[Start of section]

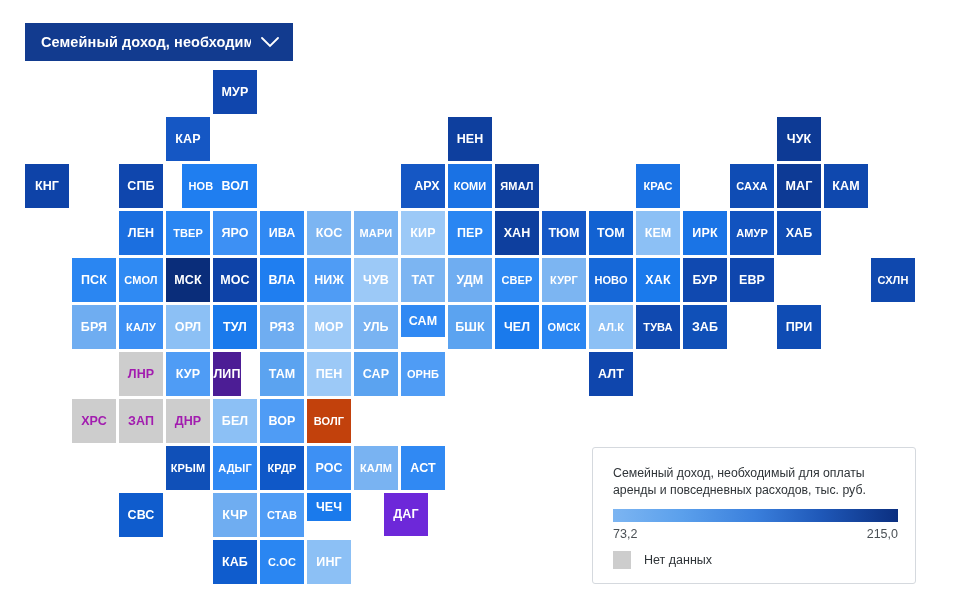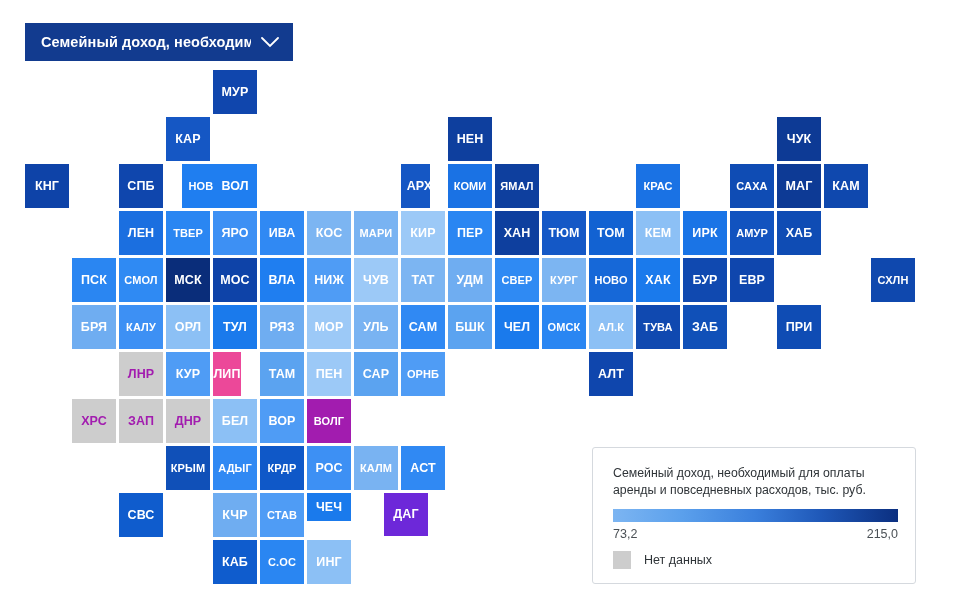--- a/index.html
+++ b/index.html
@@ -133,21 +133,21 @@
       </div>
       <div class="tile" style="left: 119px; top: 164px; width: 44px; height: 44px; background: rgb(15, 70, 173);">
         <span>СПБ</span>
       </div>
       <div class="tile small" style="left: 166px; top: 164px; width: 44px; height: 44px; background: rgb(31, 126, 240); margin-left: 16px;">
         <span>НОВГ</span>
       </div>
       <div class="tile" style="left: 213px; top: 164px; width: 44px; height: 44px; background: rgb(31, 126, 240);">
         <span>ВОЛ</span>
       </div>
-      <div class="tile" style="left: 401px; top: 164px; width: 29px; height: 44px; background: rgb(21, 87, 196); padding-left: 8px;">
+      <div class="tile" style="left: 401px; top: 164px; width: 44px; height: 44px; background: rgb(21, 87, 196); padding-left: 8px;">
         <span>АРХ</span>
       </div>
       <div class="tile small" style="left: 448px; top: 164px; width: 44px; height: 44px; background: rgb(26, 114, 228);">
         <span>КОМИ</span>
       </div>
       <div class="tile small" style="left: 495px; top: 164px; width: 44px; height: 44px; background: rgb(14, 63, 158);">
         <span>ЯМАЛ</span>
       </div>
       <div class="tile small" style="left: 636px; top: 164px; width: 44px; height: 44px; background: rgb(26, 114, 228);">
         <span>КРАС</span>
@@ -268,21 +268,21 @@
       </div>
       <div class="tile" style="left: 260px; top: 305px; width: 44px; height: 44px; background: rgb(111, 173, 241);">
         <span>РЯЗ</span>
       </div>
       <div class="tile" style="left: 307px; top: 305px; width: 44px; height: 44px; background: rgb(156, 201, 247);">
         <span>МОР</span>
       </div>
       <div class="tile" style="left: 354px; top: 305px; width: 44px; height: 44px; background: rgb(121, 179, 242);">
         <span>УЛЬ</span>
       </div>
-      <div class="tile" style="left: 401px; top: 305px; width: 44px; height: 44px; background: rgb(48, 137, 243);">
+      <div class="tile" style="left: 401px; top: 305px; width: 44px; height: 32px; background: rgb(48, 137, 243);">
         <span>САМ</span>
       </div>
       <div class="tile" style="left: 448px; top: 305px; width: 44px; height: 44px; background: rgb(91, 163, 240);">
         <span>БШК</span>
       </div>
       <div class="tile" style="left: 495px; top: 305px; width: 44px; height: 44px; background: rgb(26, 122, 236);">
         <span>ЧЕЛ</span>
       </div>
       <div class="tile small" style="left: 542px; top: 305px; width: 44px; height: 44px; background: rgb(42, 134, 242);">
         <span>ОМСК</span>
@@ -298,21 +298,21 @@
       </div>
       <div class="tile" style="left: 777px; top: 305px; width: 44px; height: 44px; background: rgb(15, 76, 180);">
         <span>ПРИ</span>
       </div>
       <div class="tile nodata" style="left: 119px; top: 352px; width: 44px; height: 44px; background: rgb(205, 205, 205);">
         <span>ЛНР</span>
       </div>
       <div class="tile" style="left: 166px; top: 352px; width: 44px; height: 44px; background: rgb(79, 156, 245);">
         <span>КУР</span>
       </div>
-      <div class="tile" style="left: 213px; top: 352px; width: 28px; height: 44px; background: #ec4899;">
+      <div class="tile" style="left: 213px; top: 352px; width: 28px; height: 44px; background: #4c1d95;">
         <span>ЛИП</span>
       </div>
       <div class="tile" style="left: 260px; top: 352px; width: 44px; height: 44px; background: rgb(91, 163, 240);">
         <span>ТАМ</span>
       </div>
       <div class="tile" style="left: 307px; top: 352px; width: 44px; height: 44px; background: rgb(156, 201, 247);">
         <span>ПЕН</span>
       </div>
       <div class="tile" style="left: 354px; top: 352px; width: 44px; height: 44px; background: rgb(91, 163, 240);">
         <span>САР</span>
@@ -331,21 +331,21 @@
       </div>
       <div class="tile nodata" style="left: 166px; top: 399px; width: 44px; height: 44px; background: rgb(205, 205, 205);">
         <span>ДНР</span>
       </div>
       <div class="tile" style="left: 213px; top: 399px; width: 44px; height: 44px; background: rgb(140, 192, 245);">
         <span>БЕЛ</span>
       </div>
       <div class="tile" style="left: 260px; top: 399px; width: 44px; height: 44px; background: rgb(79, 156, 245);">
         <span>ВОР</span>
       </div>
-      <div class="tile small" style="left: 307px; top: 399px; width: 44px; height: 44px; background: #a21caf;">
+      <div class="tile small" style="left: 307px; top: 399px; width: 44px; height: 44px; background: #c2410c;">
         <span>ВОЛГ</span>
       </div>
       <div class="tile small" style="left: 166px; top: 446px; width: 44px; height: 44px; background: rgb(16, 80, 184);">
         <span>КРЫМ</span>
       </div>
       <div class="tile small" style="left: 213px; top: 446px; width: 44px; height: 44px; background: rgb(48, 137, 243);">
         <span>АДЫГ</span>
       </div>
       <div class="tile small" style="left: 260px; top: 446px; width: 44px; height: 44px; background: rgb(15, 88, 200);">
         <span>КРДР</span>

[End of section]

• TASK DIRECTIONS:
Copy every record character for character. Skip the pictures.

• ANSWER:
--- a/index.html
+++ b/index.html
@@ -133,21 +133,21 @@
       </div>
       <div class="tile" style="left: 119px; top: 164px; width: 44px; height: 44px; background: rgb(15, 70, 173);">
         <span>СПБ</span>
       </div>
       <div class="tile small" style="left: 166px; top: 164px; width: 44px; height: 44px; background: rgb(31, 126, 240); margin-left: 16px;">
         <span>НОВГ</span>
       </div>
       <div class="tile" style="left: 213px; top: 164px; width: 44px; height: 44px; background: rgb(31, 126, 240);">
         <span>ВОЛ</span>
       </div>
-      <div class="tile" style="left: 401px; top: 164px; width: 29px; height: 44px; background: rgb(21, 87, 196); padding-left: 8px;">
+      <div class="tile" style="left: 401px; top: 164px; width: 44px; height: 44px; background: rgb(21, 87, 196); padding-left: 8px;">
         <span>АРХ</span>
       </div>
       <div class="tile small" style="left: 448px; top: 164px; width: 44px; height: 44px; background: rgb(26, 114, 228);">
         <span>КОМИ</span>
       </div>
       <div class="tile small" style="left: 495px; top: 164px; width: 44px; height: 44px; background: rgb(14, 63, 158);">
         <span>ЯМАЛ</span>
       </div>
       <div class="tile small" style="left: 636px; top: 164px; width: 44px; height: 44px; background: rgb(26, 114, 228);">
         <span>КРАС</span>
@@ -268,21 +268,21 @@
       </div>
       <div class="tile" style="left: 260px; top: 305px; width: 44px; height: 44px; background: rgb(111, 173, 241);">
         <span>РЯЗ</span>
       </div>
       <div class="tile" style="left: 307px; top: 305px; width: 44px; height: 44px; background: rgb(156, 201, 247);">
         <span>МОР</span>
       </div>
       <div class="tile" style="left: 354px; top: 305px; width: 44px; height: 44px; background: rgb(121, 179, 242);">
         <span>УЛЬ</span>
       </div>
-      <div class="tile" style="left: 401px; top: 305px; width: 44px; height: 44px; background: rgb(48, 137, 243);">
+      <div class="tile" style="left: 401px; top: 305px; width: 44px; height: 32px; background: rgb(48, 137, 243);">
         <span>САМ</span>
       </div>
       <div class="tile" style="left: 448px; top: 305px; width: 44px; height: 44px; background: rgb(91, 163, 240);">
         <span>БШК</span>
       </div>
       <div class="tile" style="left: 495px; top: 305px; width: 44px; height: 44px; background: rgb(26, 122, 236);">
         <span>ЧЕЛ</span>
       </div>
       <div class="tile small" style="left: 542px; top: 305px; width: 44px; height: 44px; background: rgb(42, 134, 242);">
         <span>ОМСК</span>
@@ -298,21 +298,21 @@
       </div>
       <div class="tile" style="left: 777px; top: 305px; width: 44px; height: 44px; background: rgb(15, 76, 180);">
         <span>ПРИ</span>
       </div>
       <div class="tile nodata" style="left: 119px; top: 352px; width: 44px; height: 44px; background: rgb(205, 205, 205);">
         <span>ЛНР</span>
       </div>
       <div class="tile" style="left: 166px; top: 352px; width: 44px; height: 44px; background: rgb(79, 156, 245);">
         <span>КУР</span>
       </div>
-      <div class="tile" style="left: 213px; top: 352px; width: 28px; height: 44px; background: #ec4899;">
+      <div class="tile" style="left: 213px; top: 352px; width: 28px; height: 44px; background: #4c1d95;">
         <span>ЛИП</span>
       </div>
       <div class="tile" style="left: 260px; top: 352px; width: 44px; height: 44px; background: rgb(91, 163, 240);">
         <span>ТАМ</span>
       </div>
       <div class="tile" style="left: 307px; top: 352px; width: 44px; height: 44px; background: rgb(156, 201, 247);">
         <span>ПЕН</span>
       </div>
       <div class="tile" style="left: 354px; top: 352px; width: 44px; height: 44px; background: rgb(91, 163, 240);">
         <span>САР</span>
@@ -331,21 +331,21 @@
       </div>
       <div class="tile nodata" style="left: 166px; top: 399px; width: 44px; height: 44px; background: rgb(205, 205, 205);">
         <span>ДНР</span>
       </div>
       <div class="tile" style="left: 213px; top: 399px; width: 44px; height: 44px; background: rgb(140, 192, 245);">
         <span>БЕЛ</span>
       </div>
       <div class="tile" style="left: 260px; top: 399px; width: 44px; height: 44px; background: rgb(79, 156, 245);">
         <span>ВОР</span>
       </div>
-      <div class="tile small" style="left: 307px; top: 399px; width: 44px; height: 44px; background: #a21caf;">
+      <div class="tile small" style="left: 307px; top: 399px; width: 44px; height: 44px; background: #c2410c;">
         <span>ВОЛГ</span>
       </div>
       <div class="tile small" style="left: 166px; top: 446px; width: 44px; height: 44px; background: rgb(16, 80, 184);">
         <span>КРЫМ</span>
       </div>
       <div class="tile small" style="left: 213px; top: 446px; width: 44px; height: 44px; background: rgb(48, 137, 243);">
         <span>АДЫГ</span>
       </div>
       <div class="tile small" style="left: 260px; top: 446px; width: 44px; height: 44px; background: rgb(15, 88, 200);">
         <span>КРДР</span>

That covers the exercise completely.